The model employs a "bipartite matching loss" to compare predicted classes and bounding boxes with ground truth annotations, using the Hungarian matching algorithm to optimize mapping. It utilizes cross-entropy for classes and a linear combination of L1 and generalized IoU loss for bounding boxes.

Training

YOLOS was pre-trained for 300 epochs on ImageNet-1k and fine-tuned for 300 epochs on the COCO dataset, which includes 118k annotated images for training and 5k for validation.

Guide: Running Locally

Install Required Libraries: Ensure transformers, torch, and PIL are installed.

Load the Model:

from transformers import YolosImageProcessor, YolosForObjectDetection
from PIL import Image
import torch
import requests

url = "http://images.cocodataset.org/val2017/000000039769.jpg"
image = Image.open(requests.get(url, stream=True).raw)

model = YolosForObjectDetection.from_pretrained('hustvl/yolos-tiny')
image_processor = YolosImageProcessor.from_pretrained("hustvl/yolos-tiny")

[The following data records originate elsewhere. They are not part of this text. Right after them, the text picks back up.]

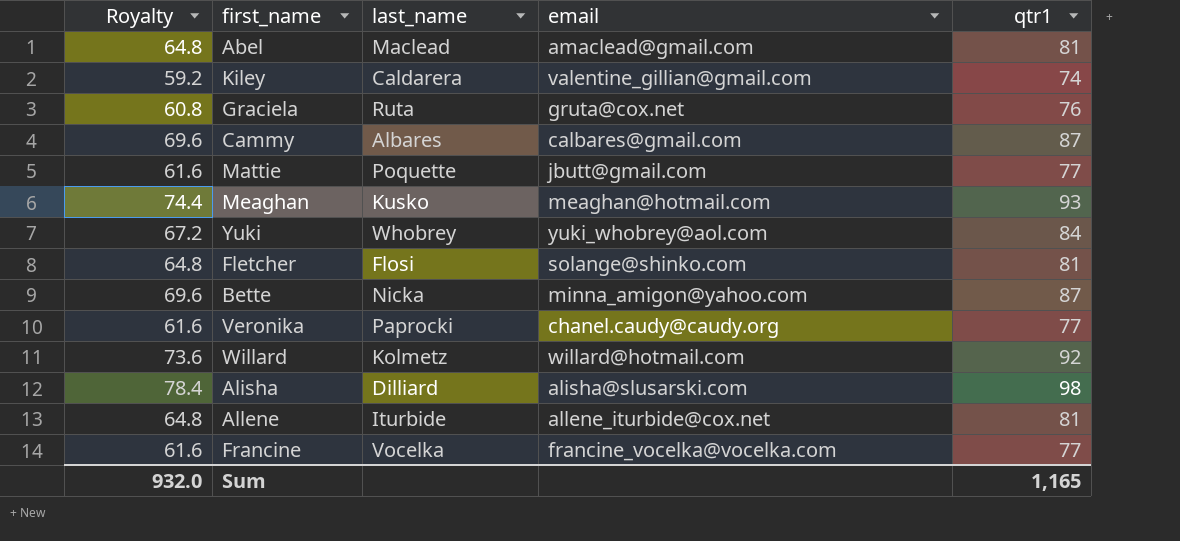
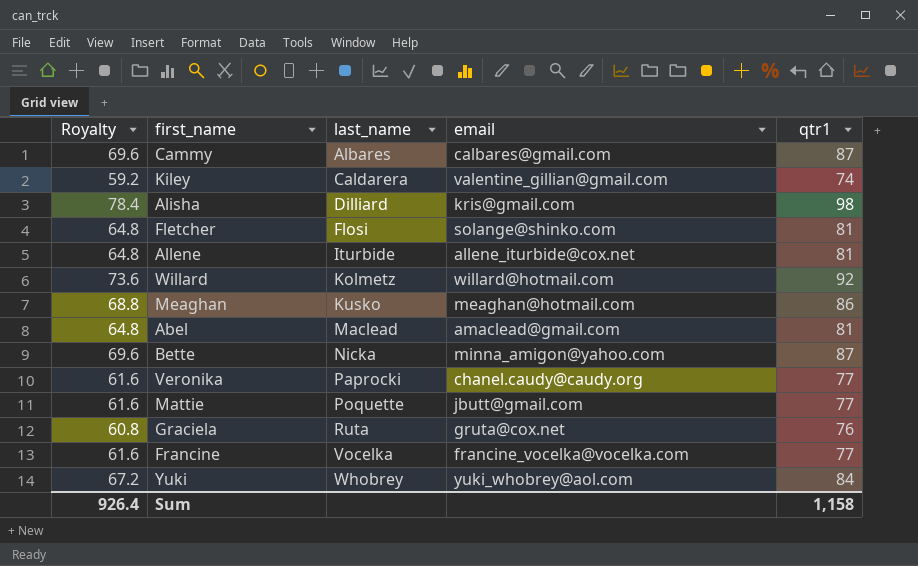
row order: none -> last_name ascending
Alisha | email: alisha@slusarski.com -> kris@gmail.com
Meaghan | Royalty: 74.4 -> 68.8
Meaghan | qtr1: 93 -> 86
Sum | Royalty: 932.0 -> 926.4
Sum | qtr1: 1,165 -> 1,158

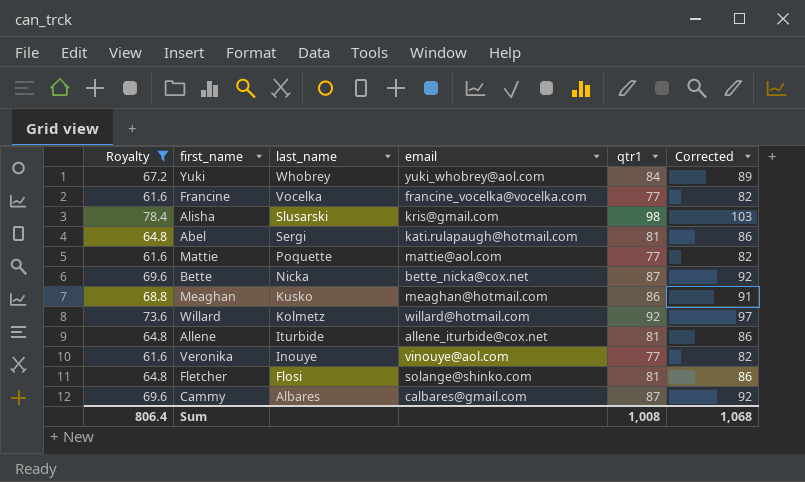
filter: none -> Royalty >= 61.6
row order: last_name ascending -> last_name descending
column Corrected | formula: none -> [qtr1] + 5
Alisha | last_name: Dilliard -> Slusarski
Abel | last_name: Maclead -> Sergi
Abel | email: amaclead@gmail.com -> kati.rulapaugh@hotmail.com
Mattie | email: jbutt@gmail.com -> mattie@aol.com
Bette | email: minna_amigon@yahoo.com -> bette_nicka@cox.net
Veronika | last_name: Paprocki -> Inouye
Veronika | email: chanel.caudy@caudy.org -> vinouye@aol.com
Sum | Royalty: 926.4 -> 806.4
Sum | qtr1: 1,158 -> 1,008

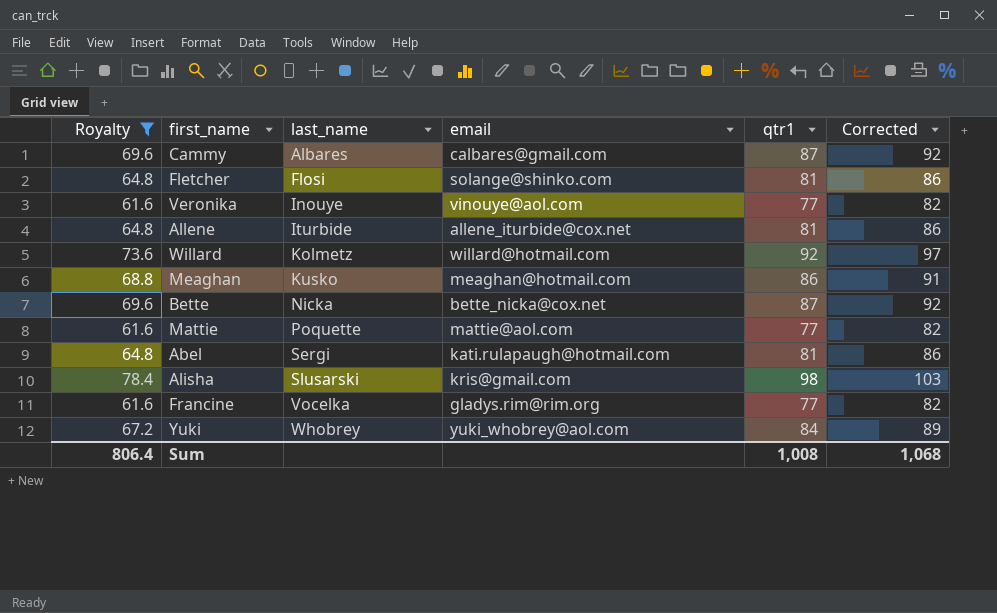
row order: last_name descending -> last_name ascending
Francine | email: francine_vocelka@vocelka.com -> gladys.rim@rim.org

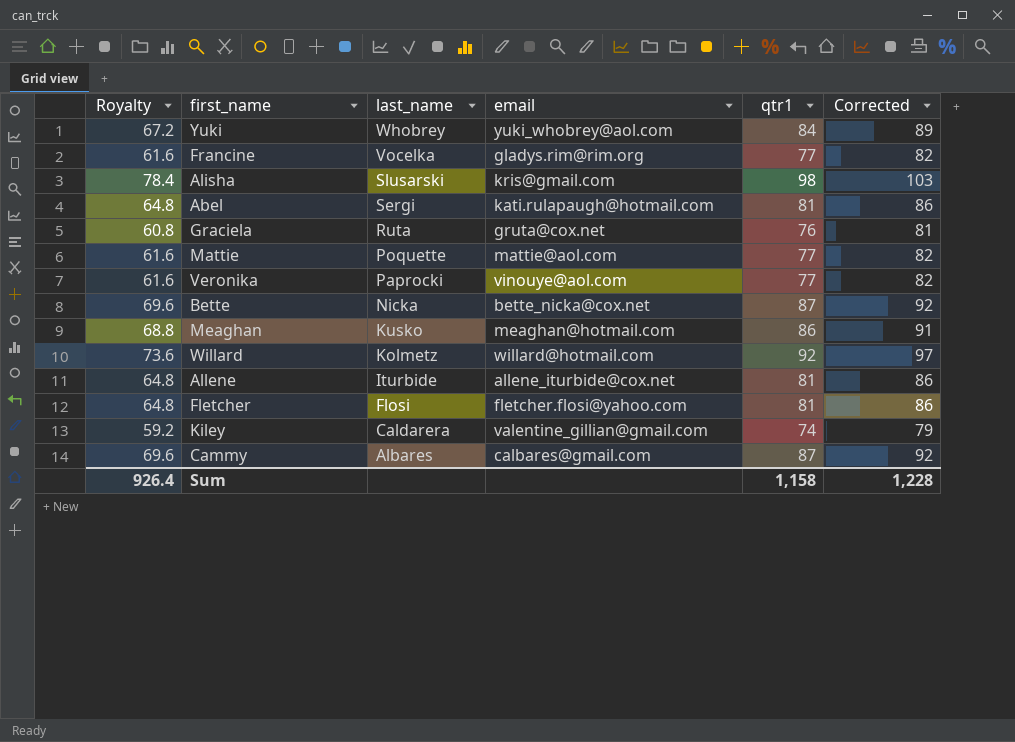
filter: Royalty >= 61.6 -> none
row order: last_name ascending -> last_name descending
Veronika | last_name: Inouye -> Paprocki
Fletcher | email: solange@shinko.com -> fletcher.flosi@yahoo.com
Sum | Royalty: 806.4 -> 926.4
Sum | qtr1: 1,008 -> 1,158
Sum | Corrected: 1,068 -> 1,228

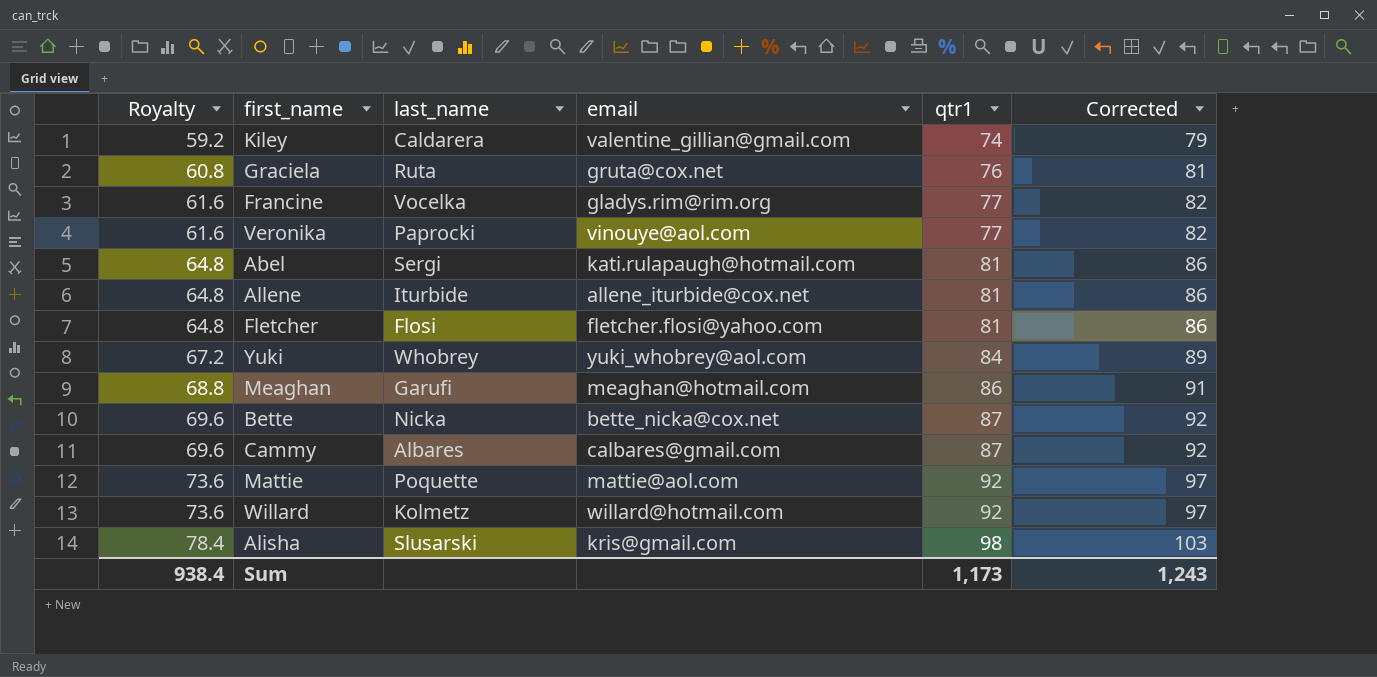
row order: last_name descending -> Royalty ascending
Meaghan | last_name: Kusko -> Garufi
Mattie | Royalty: 61.6 -> 73.6
Mattie | qtr1: 77 -> 92
Mattie | Corrected: 82 -> 97
Sum | Royalty: 926.4 -> 938.4
Sum | qtr1: 1,158 -> 1,173
Sum | Corrected: 1,228 -> 1,243

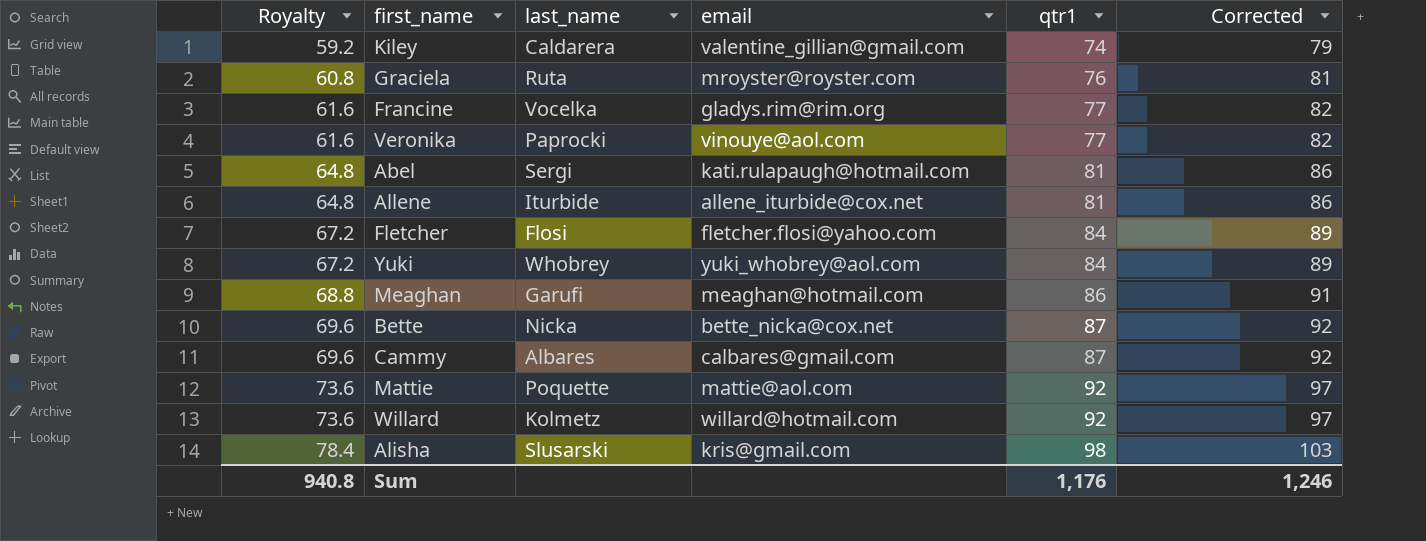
Graciela | email: gruta@cox.net -> mroyster@royster.com
Fletcher | Royalty: 64.8 -> 67.2
Fletcher | qtr1: 81 -> 84
Fletcher | Corrected: 86 -> 89
Sum | Royalty: 938.4 -> 940.8
Sum | qtr1: 1,173 -> 1,176
Sum | Corrected: 1,243 -> 1,246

inputs = image_processor(images=image, return_tensors="pt")
outputs = model(**inputs)

# Process and display results
target_sizes = torch.tensor([image.size[::-1]])
results = image_processor.post_process_object_detection(outputs, threshold=0.9, target_sizes=target_sizes)[0]
for score, label, box in zip(results["scores"], results["labels"], results["boxes"]):
    box = [round(i, 2) for i in box.tolist()]
    print(f"Detected {model.config.id2label[label.item()]} with confidence {round(score.item(), 3)} at location {box}")

Cloud GPUs: For improved performance, consider using cloud-based GPUs such as AWS EC2, GCP, or Azure.

License

The YOLOS model is released under the Apache 2.0 License.